Die derzeitigen, sogenannten Migrationspartnerschaften mit z.B. afrikanischen Staaten und der Türkei stellen nun einen weiteren Schritt zur Vervollständigung der europäischen Abschottungspolitik dar. Durch Migrationspartnerschaften werden Milliardenbeträge in Militarisierung, Technologisierung und die materielle Errichtung von Grenzen, Datenerhebung und Biometrisierung in Ländern außerhalb Europas investiert. Mit der Aufhebung des Schengener Abkommens und dem Ausbau von Grenzkontrollen, mit Zäunen und Abschiebungen, werden auch im Inneren Europas die Grenzen wiederaufgebaut. Der Versuch, Migrationsbewegungen international zu kontrollieren und aufzuhalten führt zu Menschenhandel, Vergewaltigungen, Zwangsarbeit, Folter und Tod.
Migration ist kein Verbrechen, wird jedoch in der öffentlichen Diskussion immer wieder als Bedrohung thematisiert. Zunehmend erleben wir ein politisches Klima, in welchem rassistische und diskriminierende Haltungen immer offener artikuliert werden und an gesellschaftlicher und politischer Zustimmung gewinnen.
Was wir tun
borderline-europe ist ein Verein mit Sitz in Berlin, Palermo und auf Lesbos. Einige von uns arbeiten hauptamtlich, andere ehrenamtlich. Wir alle haben unterschiedliche Erfahrungen und Expertisen und vereinen diese in unserer Arbeit. borderline-europe lebt von der Initiative, dem Austausch und dem Mitmachen aller. Unsere Arbeit ist vielfältig.

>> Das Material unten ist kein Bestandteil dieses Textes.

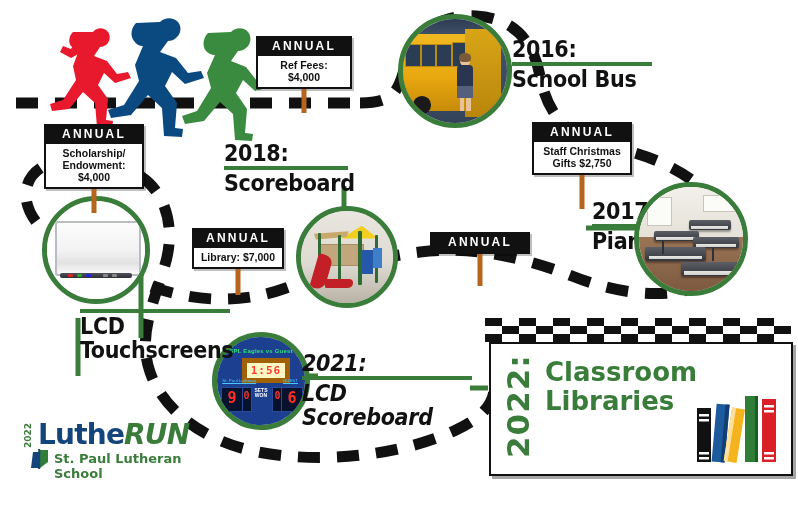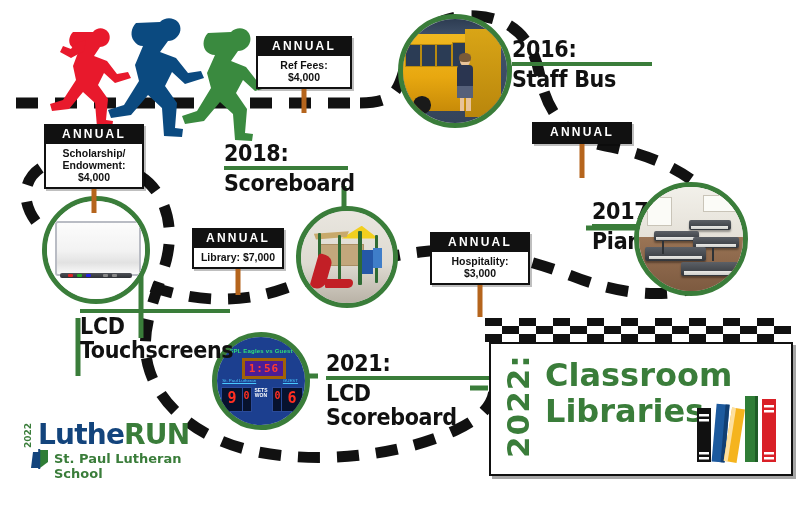--- a/index.html
+++ b/index.html
@@ -103,21 +103,21 @@
   }
   .lcd-tray{position:absolute;left:13%;top:73%;width:74%;height:6%;
     background:linear-gradient(180deg,#4e5157,#2e3136);border-radius:2px;}
   .lcd-dot{position:absolute;top:30%;width:5px;height:3px;border-radius:1px;}
 
   
   .sb-bg{background:#1c3f8f;}
   .sb-title{position:absolute;left:0;top:13%;width:100%;text-align:center;
     color:#30e07a;font-size:6px;font-weight:bold;letter-spacing:.2px;}
   .sb-clockbox{position:absolute;left:28%;top:24%;width:44%;height:17%;
-    background:#4c1d95;border:3px solid #a16207;}
+    background:#fef9c3;border:5px solid #a16207;}
   .sb-clock{position:absolute;left:0;top:8%;width:100%;text-align:center;
     color:#ff3b2f;font-size:11px;font-weight:bold;
     font-family:"DejaVu Sans Mono", monospace;letter-spacing:1px;}
   .sb-team{position:absolute;top:47%;font-size:4.4px;color:#49c8ff;text-decoration:underline;}
   .sb-scorebox{position:absolute;top:57%;height:26%;background:#07122e;border:1px solid #2a4a9a;}
   .sb-num{position:absolute;top:2%;width:100%;text-align:center;
     color:#ff2f22;font-weight:bold;font-family:"DejaVu Sans Mono", monospace;}
   .sb-sets{position:absolute;left:37%;top:58%;width:26%;text-align:center;
     color:#fff;font-size:5px;font-weight:bold;line-height:1.0;}
 
@@ -130,37 +130,37 @@
   }
   #flag{position:absolute;left:-4px;top:-24px;width:306px;height:24px;z-index:47;}
   .vert2022{
     position:absolute;left:14px;top:14px;height:102px;
     writing-mode:vertical-rl;transform:rotate(180deg);
     color:#3a7d3a;font-weight:bold;font-size:31px;letter-spacing:1px;
     font-family:"DejaVu Sans", sans-serif;line-height:1;
   }
   .lib-ttl{
     position:absolute;left:56px;top:16px;width:190px;
-    color:#3a7d3a;font-weight:bold;font-size:32px;line-height:1.12;
+    color:#3a7d3a;font-weight:bold;font-size:26px;line-height:1.12;
     font-family:"DejaVu Sans", sans-serif;white-space:pre-line;
   }
   #books{position:absolute;right:10px;bottom:6px;width:84px;height:84px;}
 
   
   #logo{position:absolute;left:24px;top:420px;width:180px;height:58px;z-index:46;}
   .logo-year{
     position:absolute;left:0;top:2px;height:26px;
     writing-mode:vertical-rl;transform:rotate(180deg);
     color:#3a7d3a;font-weight:bold;font-size:9px;letter-spacing:0px;
     font-family:"DejaVu Sans", sans-serif;line-height:1;
   }
   .logo-word{position:absolute;left:14px;top:-2px;font-weight:bold;font-size:28px;
     font-family:"DejaVu Sans", sans-serif;letter-spacing:-0.8px;}
   .logo-a{color:#13447c;}
-  .logo-b{color:#3a7d3a;}
+  .logo-b{color:#3a7d3a;font-style:italic;}
   .logo-sub{position:absolute;left:30px;top:31px;color:#3a7d3a;
     font-weight:bold;font-size:13px;font-family:"DejaVu Sans", sans-serif;}
   #logomark{position:absolute;left:6px;top:28px;width:22px;height:22px;}
 </style>
 </head>
 <body>
 
 <div id="stage">
 
   <svg class="layer" viewBox="0 0 798 507">
@@ -313,42 +313,42 @@
         <div class="sb-num" style="font-size:15px;">6</div>
       </div>
       <div class="sb-sets">SETS
 WON</div>
     </div>
   </div>
 
   <div class="yearlabel" style="left:512px;top:38px;width:140px;">
     <div class="yr">2016:</div>
     <div class="rule"></div>
-    <div class="ttl">Staff Bus</div>
+    <div class="ttl">School Bus</div>
   </div>
 
   <div class="yearlabel" style="left:592px;top:200px;width:120px;z-index:30;">
     <div class="yr">2017:</div>
     <div class="rule"></div>
     <div class="ttl">Piano Lab</div>
   </div>
 
   <div class="yearlabel" style="left:224px;top:142px;width:124px;">
     <div class="yr">2018:</div>
     <div class="rule"></div>
     <div class="ttl">Scoreboard</div>
   </div>
 
   <div class="yearlabel" style="left:80px;top:308px;width:150px;">
     <div class="rule"></div>
     <div class="ttl">LCD
 Touchscreens</div>
   </div>
 
-  <div class="yearlabel" style="left:326px;top:352px;width:170px;">
+  <div class="yearlabel" style="left:302px;top:352px;width:170px;font-style:italic;">
     <div class="yr">2021:</div>
     <div class="rule"></div>
     <div class="ttl">LCD Scoreboard</div>
   </div>
 
   <div class="sign" style="left:256px;top:36px;width:96px;">
     <div class="board">
       <div class="hdr">ANNUAL</div>
       <div class="body">Ref Fees: $4,000</div>
     </div>
@@ -368,28 +368,29 @@
     <div class="board">
       <div class="hdr">ANNUAL</div>
       <div class="body">Library: $7,000</div>
     </div>
     <div class="post" style="height:26px;"></div>
   </div>
 
   <div class="sign" style="left:430px;top:232px;width:100px;">
     <div class="board">
       <div class="hdr">ANNUAL</div>
-      <div class="body">Hospitality: $3,000</div>
     </div>
     <div class="post" style="height:32px;"></div>
   </div>
 
   <div class="sign" style="left:532px;top:122px;width:100px;">
     <div class="board">
       <div class="hdr">ANNUAL</div>
+      <div class="body">Staff Christmas
+Gifts $2,750</div>
     </div>
     <div class="post" style="height:34px;"></div>
   </div>
 
   <div id="panel2022">
     <svg id="flag" viewBox="0 0 306 24" preserveAspectRatio="none">
       <rect x="0" y="0" width="306" height="24" fill="#ffffff"></rect>
       <g fill="#111111">
         <rect x="0" y="0" width="17" height="8"></rect>
           <rect x="34" y="0" width="17" height="8"></rect>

- Wir recherchieren und produzieren umfassende und zuverlässige Dokumentationen zu den Vorgängen in den Grenzregionen
- Wir arbeiten in transnationalen Netzwerken, bringen verschiedene Akteur*innen zusammen und unterstützen zivilgesellschaftliche und aktivistische Kooperationen
- Wir engagieren uns in direkten humanitären Interventionen
- Wir organisieren und unterstützen Proteste, Veranstaltungen und Aktionen in lokalen und transnationalen Kontexten
- Wir informieren Online auf unserer Webseite und den sozialen Medien über aktuelle Entwicklungen der EU Migrationspolitik
Unser Ziel hierbei ist die immer komplexer werdende Migrationspolitik und ihre Auswirkungen für eine breite Öffentlichkeit aufzubereiten. Wir wollen ein aktives, politisches und kritisches Bewusstsein schaffen, welches den rassistischen Strukturen und den tödlichen Konsequenzen der Abschottungspolitik entgegenwirken kann. Gegenüber der Gleichgültigkeit von Politik und Gesellschaft setzen wir ein Zeichen der Solidarität, denn menschenwürdige Lösungen lassen sich nur finden, wenn wir auch den Mut haben, uns der Realität zu stellen.